The terms quality and safety are not rigorously defined and hence require clarification for our purposes. Safety often refers to the avoidance of catastrophic failures (eg, death or serious injury from a medication misadministration), and quality is often used more broadly (eg, patient satisfaction scores, wait times in clinics). However, there is clearly a continuum, and the distinction between safety and quality (particularly in medicine) is often indistinct. Most medical errors do not cause fatality or serious injury, but the factors that determine whether a fatality or serious injury occurs can be unpredictable. The distinction between safety and quality is particularly blurry in interactively complex systems where seemingly minor quality issues can interact in unforeseen ways resulting in safety issues. We submit that this is the case in much of medicine (particularly in oncology), and thus safety and quality initiatives are inherently linked.

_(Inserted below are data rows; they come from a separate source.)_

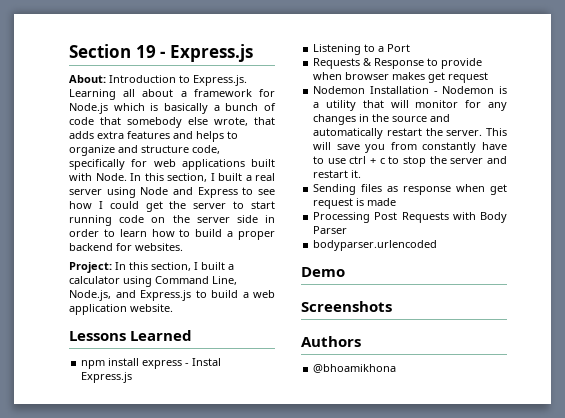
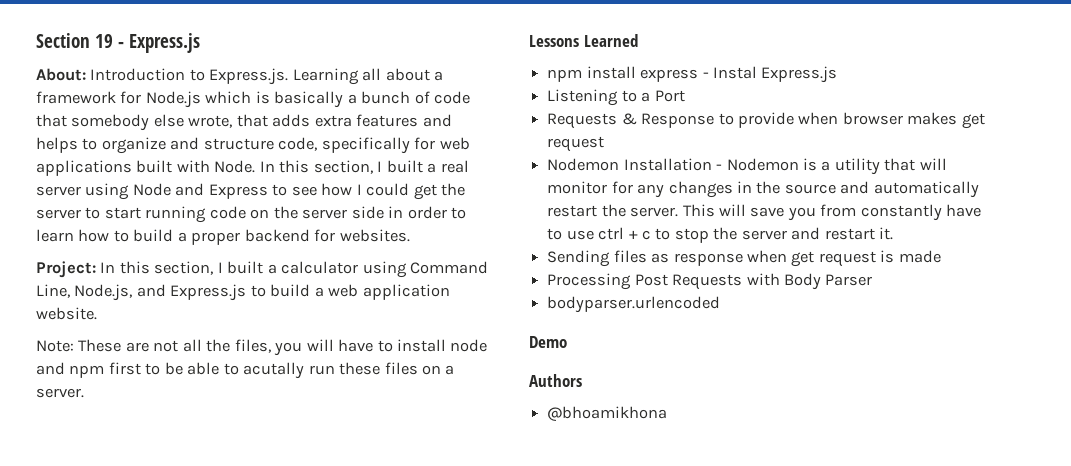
(173, 308) none -> [36,339,488,356] [36,362,455,379] [36,388,84,398] // Note: These are not all the files, you will have to install node and npm first to be able to acutally run these files on a server.
[301,301,392,312] // Screenshots -> (567, 342) none

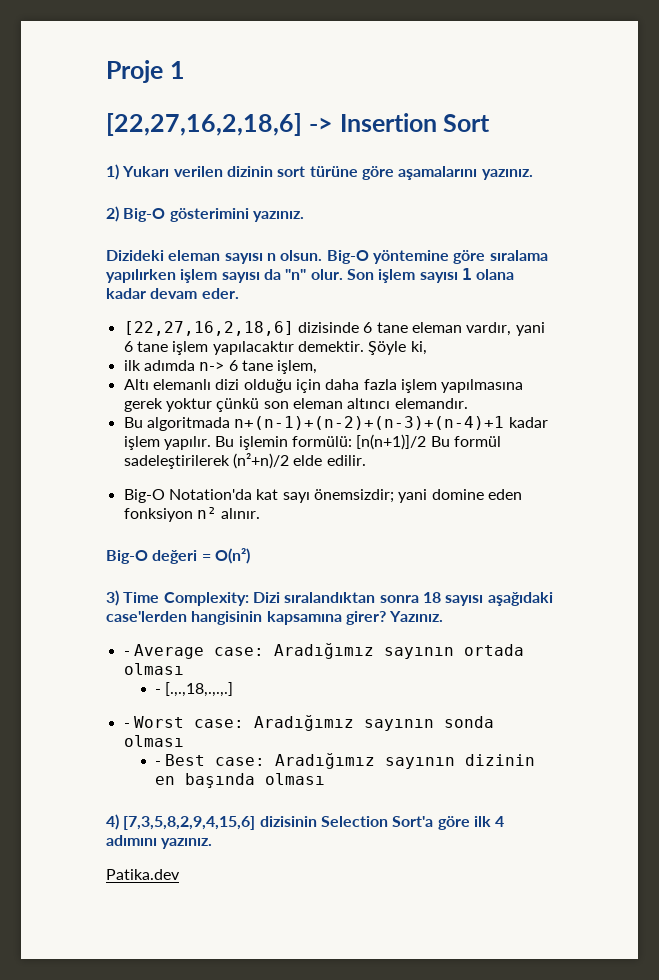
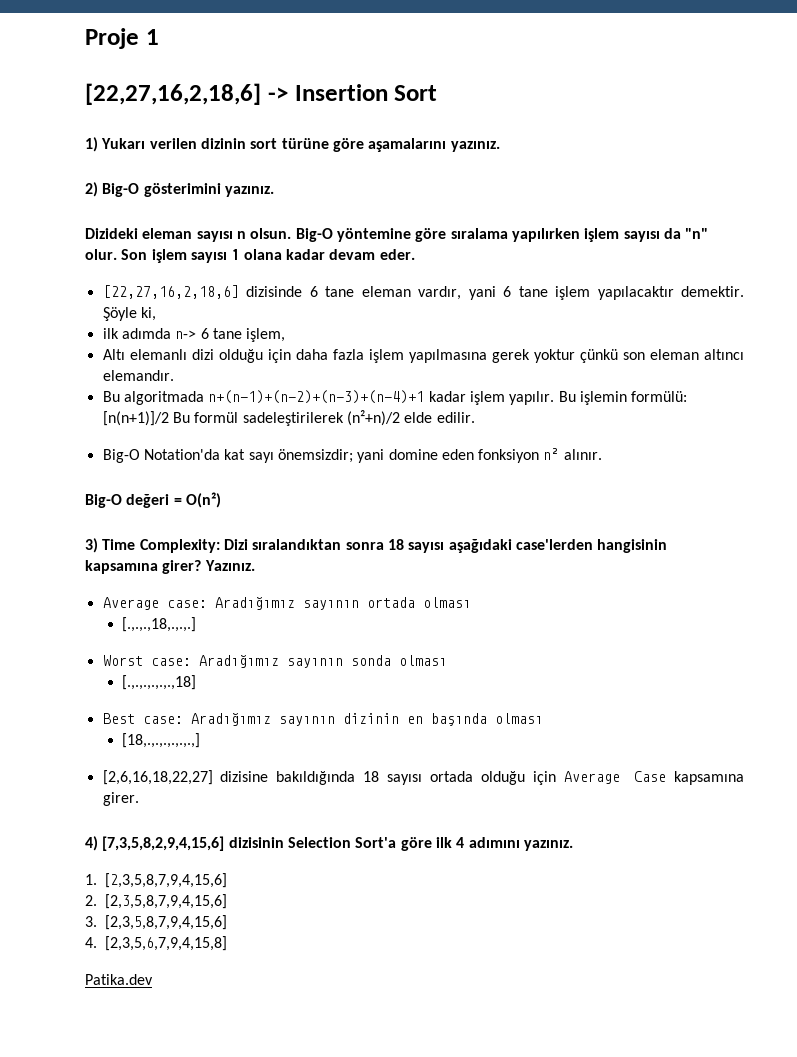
[123,651,130,656] - -> (255, 565) none
[154,682,234,697] [123,723,130,728] - [.,.,18,.,.,.] // - -> [122,617,197,632] [.,.,.,18,.,.,.] //
[154,761,161,766] - -> [122,675,197,690] [.,.,.,.,.,.,18] //
(325, 779) none -> [122,733,201,748] [102,770,744,785] [102,792,139,806] // [18,.,.,.,.,.,.,] // [2,6,16,18,22,27] dizisine bakıldığında 18 sayısı ortada olduğu için Average Case kapsamına girer.
(213, 843) none -> [85,873,227,888] [85,894,227,909] [85,915,227,930] [85,936,227,951] // 1. [2,3,5,8,7,9,4,15,6] // 2. [2,3,5,8,7,9,4,15,6] // 3. [2,3,5,8,7,9,4,15,6] // 4. [2,3,5,6,7,9,4,15,8]

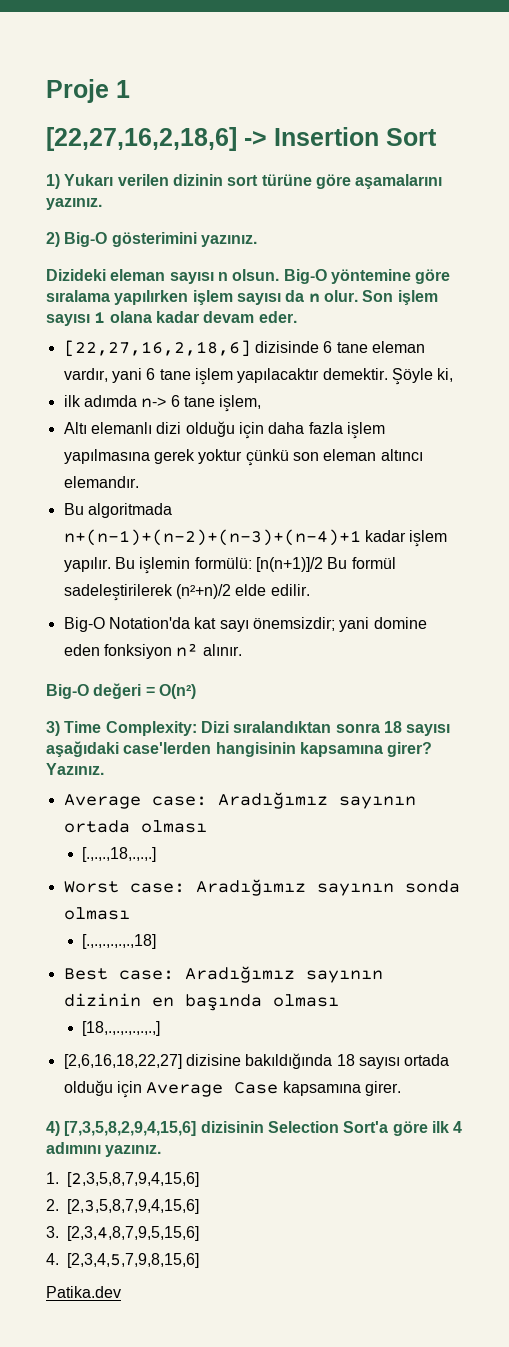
[685,228,709,239] "n" -> [308,293,320,302] n
[105,915,227,930] [2,3,5,8,7,9,4,15,6] -> [67,1226,199,1241] [2,3,4,8,7,9,5,15,6]
[105,936,227,951] [2,3,5,6,7,9,4,15,8] -> [67,1253,199,1268] [2,3,4,5,7,9,8,15,6]

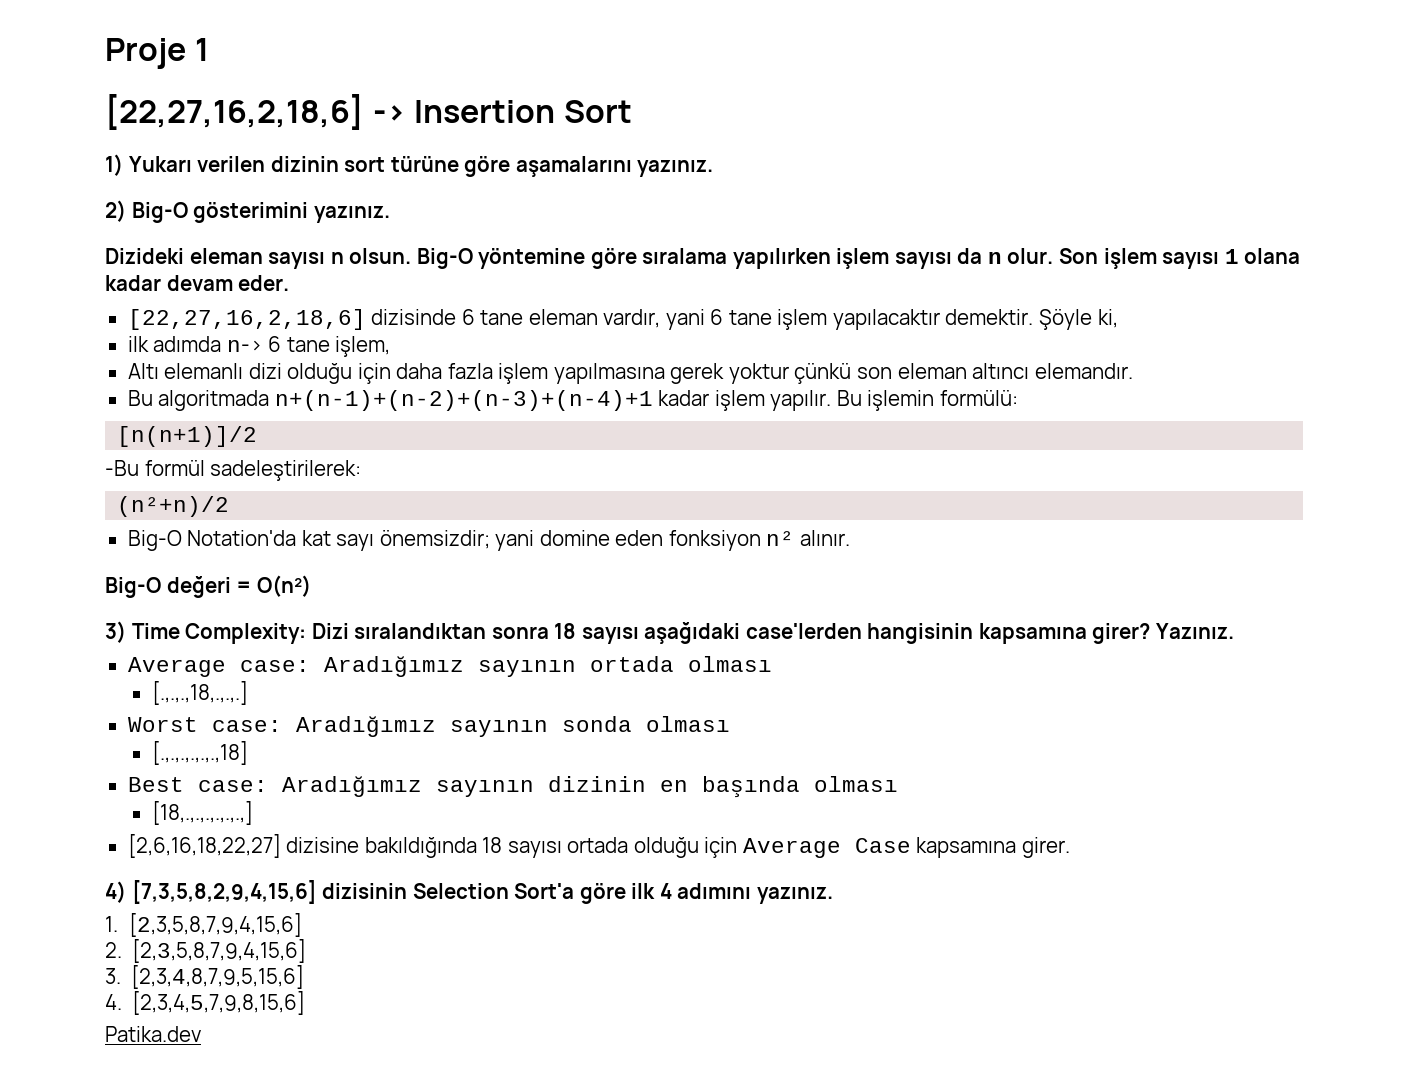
(252, 563) none -> (1018, 398) //
[327,557,396,569] [63,584,173,601] Bu formül sadeleştirilerek -> [105,460,362,481] // -Bu formül sadeleştirilerek: //
[235,584,310,596] elde edilir. -> (230, 506) none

Interactive complexity is reduced by promoting desired processes (and reducing process variation) by, in order of efficacy, automation, forcing functions (ie, hard stops), and standardization. This approach is especially useful in tightly coupled, interactively complex processes, but should be effective in all processes. A straightforward example from radiation treatment planning is nomenclature. During radiation treatment planning, alternative beams and plans are considered and compared. Without a naming convention, it can become difficult to keep track of the alternatives, and occasionally an incorrect beam or plan might propagate through the process potentially causing errors. At UNC, we have modified our software such that beams and plans are automatically given unambiguous names (eg, based on orientation, creator’s name, date and time).21 Additional descriptors can be added to the name as desired.
Another example from radiation treatment planning is our “3 Ps” system for communicating vital patient information radiation planning directives. During radiation treatment planning, it is important to know and communicate with other care givers whether the patient is pregnant (P1), has a pacemaker (P2), or has received prior irradiation (P3). Failure to consider these factors may have severe consequences (particularly the prior radiation). Similarly, clinicians need to communicate their goals (eg, patient positioning, treatment start date, dose and volume goals). We have defined a single location within our Mosaiq radiation therapy electronic health record (Elekta AB) where clinicians convey this information in a consistent location and format. Staff are empowered (supported by the chairperson) to “stop the line” (ie, hard stop—not proceed with simulation or planning) if these items are unaddressed. Prior to instituting this approach, we had more variation in communication (eg, telephone message, text page, email, sticky note, verbal exchange), more chaos, more rework, and more events with potential patient harm. The standardized means of electronic communication are intended to complement, and not replace, face-to-face discussions. The importance of using this standard process is reinforced in our daily morning departmental huddle.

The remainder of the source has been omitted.